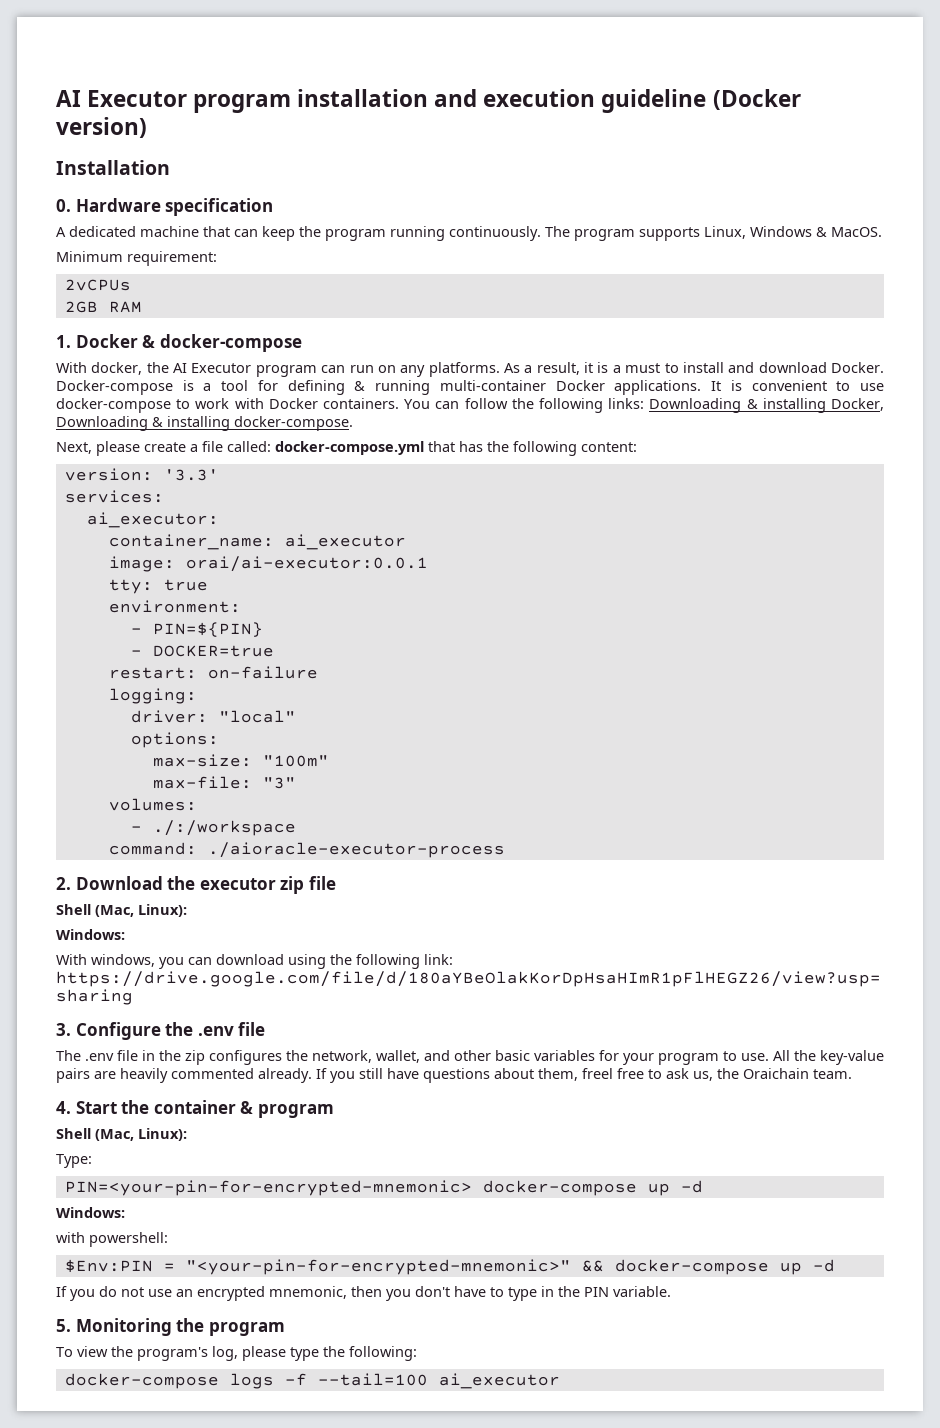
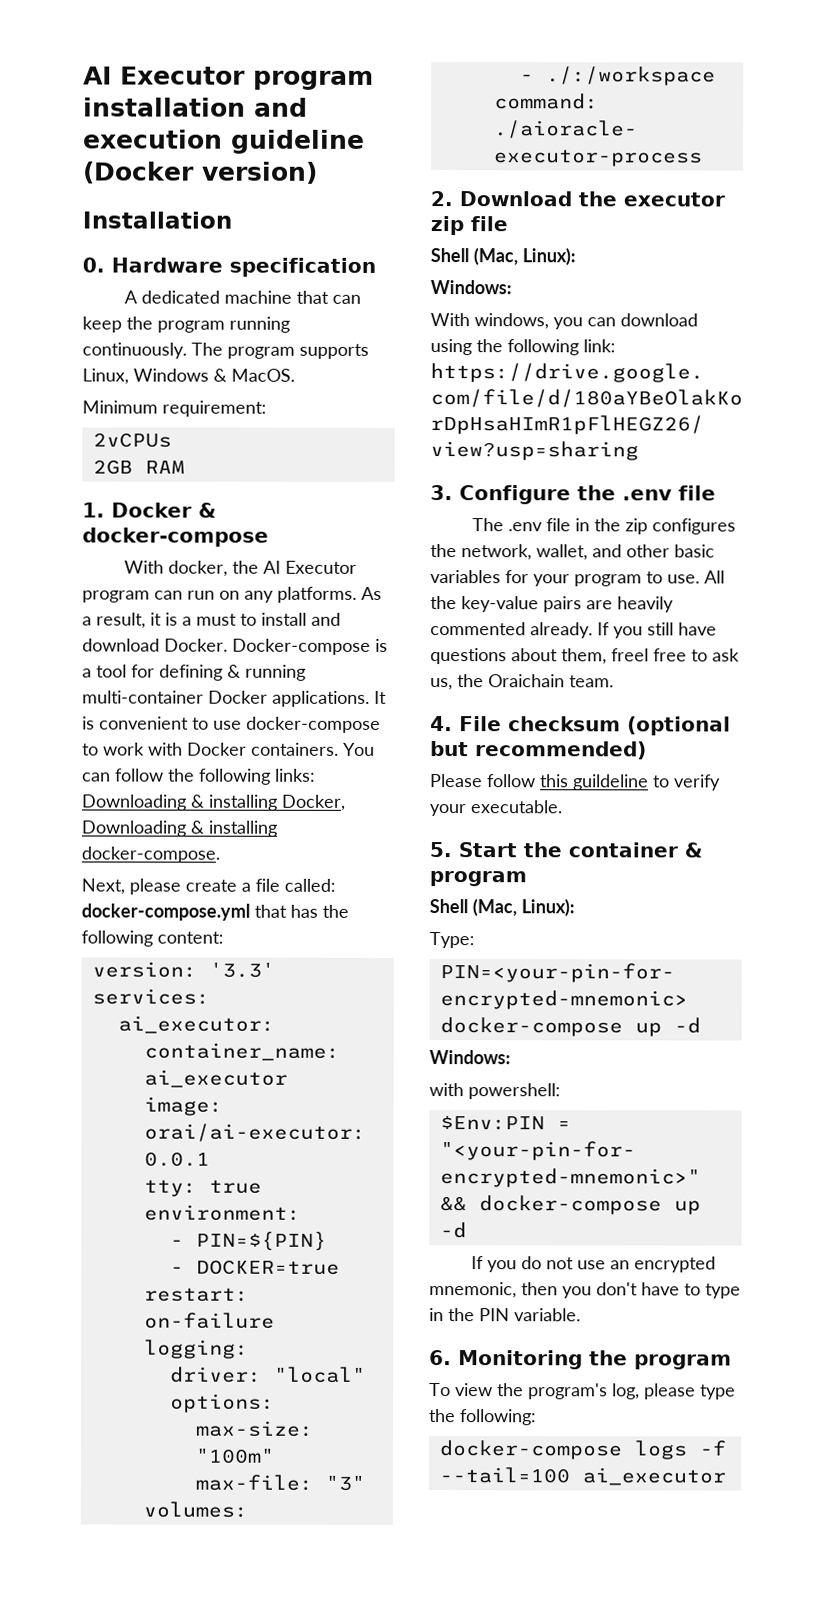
- 4. Start the container & program
+ 4. File checksum (optional but recommended)
+ Please follow this guildeline to verify your executable.
+ 5. Start the container & program
- 5. Monitoring the program
+ 6. Monitoring the program

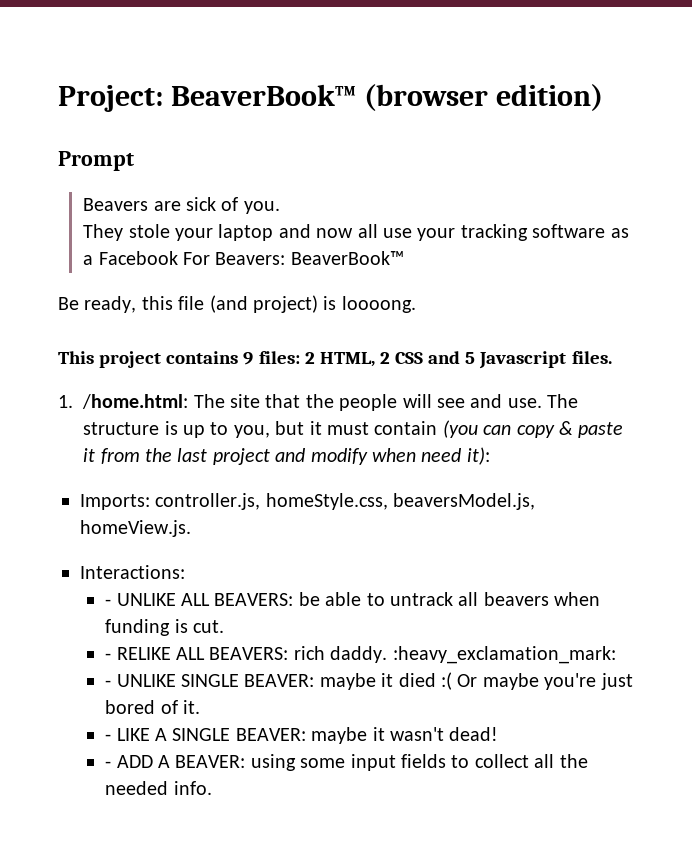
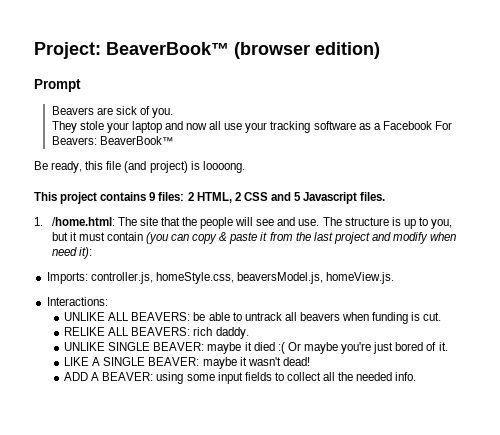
- - UNLIKE ALL BEAVERS: be able to untrack all beavers when funding is cut.
+ UNLIKE ALL BEAVERS: be able to untrack all beavers when funding is cut.
- - RELIKE ALL BEAVERS: rich daddy. :heavy_exclamation_mark:
- - UNLIKE SINGLE BEAVER: maybe it died :( Or maybe you're just bored of it.
+ RELIKE ALL BEAVERS: rich daddy.
+ UNLIKE SINGLE BEAVER: maybe it died :( Or maybe you're just bored of it.
- - LIKE A SINGLE BEAVER: maybe it wasn't dead!
+ LIKE A SINGLE BEAVER: maybe it wasn't dead!
- - ADD A BEAVER: using some input fields to collect all the needed info.
+ ADD A BEAVER: using some input fields to collect all the needed info.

EXERCISE OBJECTIVE:
Leaving the pictures out, reproduce the entries above exactly.

TASK RESULT:
- 4. Start the container & program
+ 4. File checksum (optional but recommended)
+ Please follow this guildeline to verify your executable.
+ 5. Start the container & program
- 5. Monitoring the program
+ 6. Monitoring the program

- - UNLIKE ALL BEAVERS: be able to untrack all beavers when funding is cut.
+ UNLIKE ALL BEAVERS: be able to untrack all beavers when funding is cut.
- - RELIKE ALL BEAVERS: rich daddy. :heavy_exclamation_mark:
- - UNLIKE SINGLE BEAVER: maybe it died :( Or maybe you're just bored of it.
+ RELIKE ALL BEAVERS: rich daddy.
+ UNLIKE SINGLE BEAVER: maybe it died :( Or maybe you're just bored of it.
- - LIKE A SINGLE BEAVER: maybe it wasn't dead!
+ LIKE A SINGLE BEAVER: maybe it wasn't dead!
- - ADD A BEAVER: using some input fields to collect all the needed info.
+ ADD A BEAVER: using some input fields to collect all the needed info.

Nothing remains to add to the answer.